Il ne s’agit donc pas d’un documentaire sur Act Up, mais une (re)construction du fonctionnement d’une association qui a joué un rôle essentiel dans la sensibilisation et la mobilisation. A travers les rencontres hebdomadaires, nous découvrons un mode de fonctionnement où les décisions se prennent par consensus, mais n’empêchent pas les tensions voire les dissensions sur les actions à accomplir et surtout les moyens utilisés. Face à Act Up et déjà présente depuis plusieurs années il y avait l’association AIDES (créée en 1984) qui agissait de manière plus feutrée, plus consensuelle tout en ayant une grande proximité avec les malades. Si cette association est peu présente à l’écran, le spectateur découvre que celle-ci prend distance par rapport aux modes d’action d’Act Up. Il en est de même de certains homosexuels qui leur reprochent de faire voir cette réalité-là. Face à l’absurde, à l’inéluctabilité, et au caractère mortel de la maladie baiser leur semble la seule échappatoire et ne veulent entendre rien d’autre. Il y a aussi les actions auprès de laboratoires pharmaceutiques, des pouvoirs publics, mais aussi dans la rue, les écoles, où lors des Gay Pride. Une association attentive aussi à la transmission du SIDA par les seringues chez les drogué(e)s mais également dans les prisons et chez les hémophiles. Une association qui rêve de teindre en rouge les eaux de la Seine, tout comme dans le texte mythique des dix plaies d’Egypte !

 Deux axes

Le film se développe selon deux axes, le premier consacré à Act Up, son mode de fonctionnement interne, ses actions et ses militants. Le second suit quelques jeunes militants et en particulier deux d’entre eux qui vont se lier d’amitié et devenir amants, Nathan (Arnaud Valois) et Sean (Nahuel Perez Biscayart, que l’on avait vraiment découvert dans Je suis à toi de David Lambert en 2014 ). Ces deux acteurs (comme beaucoup d’autres d’ailleurs dans le film) sont des interprètes remarquables de leurs personnages, en tendresse, émotion, violence et impuissance.

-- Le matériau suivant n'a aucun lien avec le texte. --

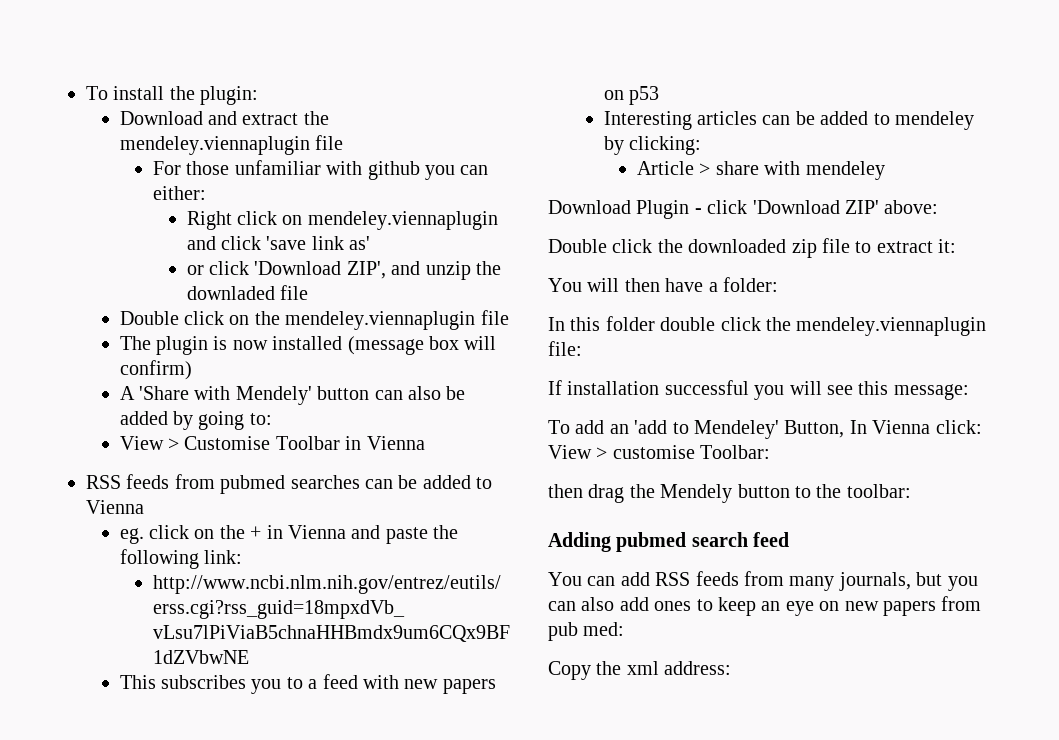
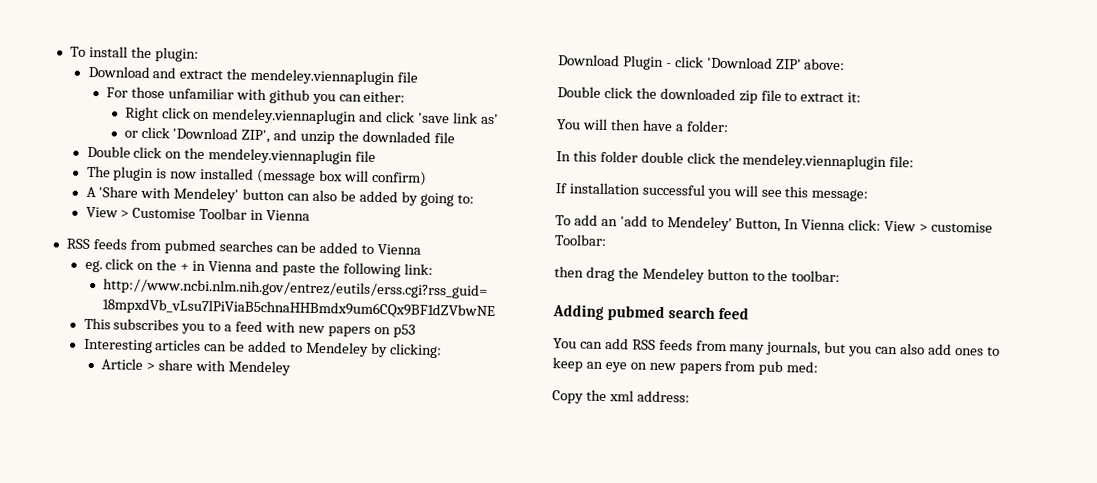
- A 'Share with Mendely' button can also be added by going to:
+ A 'Share with Mendeley' button can also be added by going to:
- Interesting articles can be added to mendeley by clicking:
+ Interesting articles can be added to Mendeley by clicking:
- Article > share with mendeley
+ Article > share with Mendeley
- then drag the Mendely button to the toolbar:
+ then drag the Mendeley button to the toolbar:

Tout comme Andrey Zvyagintsev le fait dans son film Loveless (Faute d’amour) en mettant en exergue l’association bénévole russe « Liza Alerte » (qui recherche des enfants et personnes disparues), Campino met le focus sur l’association parisienne. Plus exactement il aura deux focus, comme dans une ellipse à double foyer [2]. Le premier concerne l’association, dont le rôle a été vital, indispensable et nécessaire, malgré ce que d’aucuns considéraient comme politiquement incorrect. Une association dont les membres étaient séropositifs (et pour ceux qui ne le seraient pas en assumer l’étiquette). Une association où la joie de vivre, l’action, et la mort proche, annoncée, celle de leurs amis ou la leur faisait partie leur existence au quotidien. Le deuxième est profondément humain, à fleur de peau en mettant quelques-uns en avant : leurs relations, leurs peurs, leurs amours, leurs fluides, l’amitié, le sexe, la colère, la révolte, la mort si jeune, trop jeune, l’impuissance, l’euthanasie aussi. Et il est possible que ce qui sera vu, montré, décrit, mette certain(e)s mal à l’aise parce que ’la question homosexuelle’ (en référence à l’ouvrage du même nom publié en 1975 par l’abbé Marc Oraison (1914-1979) ! - quoiqu’on en dise - est toujours d’actualité, en particulier en milieu chrétien. Il faudrait cependant passer outre pour prendre conscience, faire œuvre de mémoire humaine et citoyenne, d’autant que l’homophobie est toujours présente - comme on le découvre également dans le remarquable Una Mujer Fantástica (Une femme fantastique) de Sebastián Lelio.

Enfin, il faut mettre en avant le jeu remarquable des acteurs et actrices, connus, ou pas, débutants parfois, ainsi que celle des figurants, profondément impliqués au service d’un long métrage bouleversant d’humanité.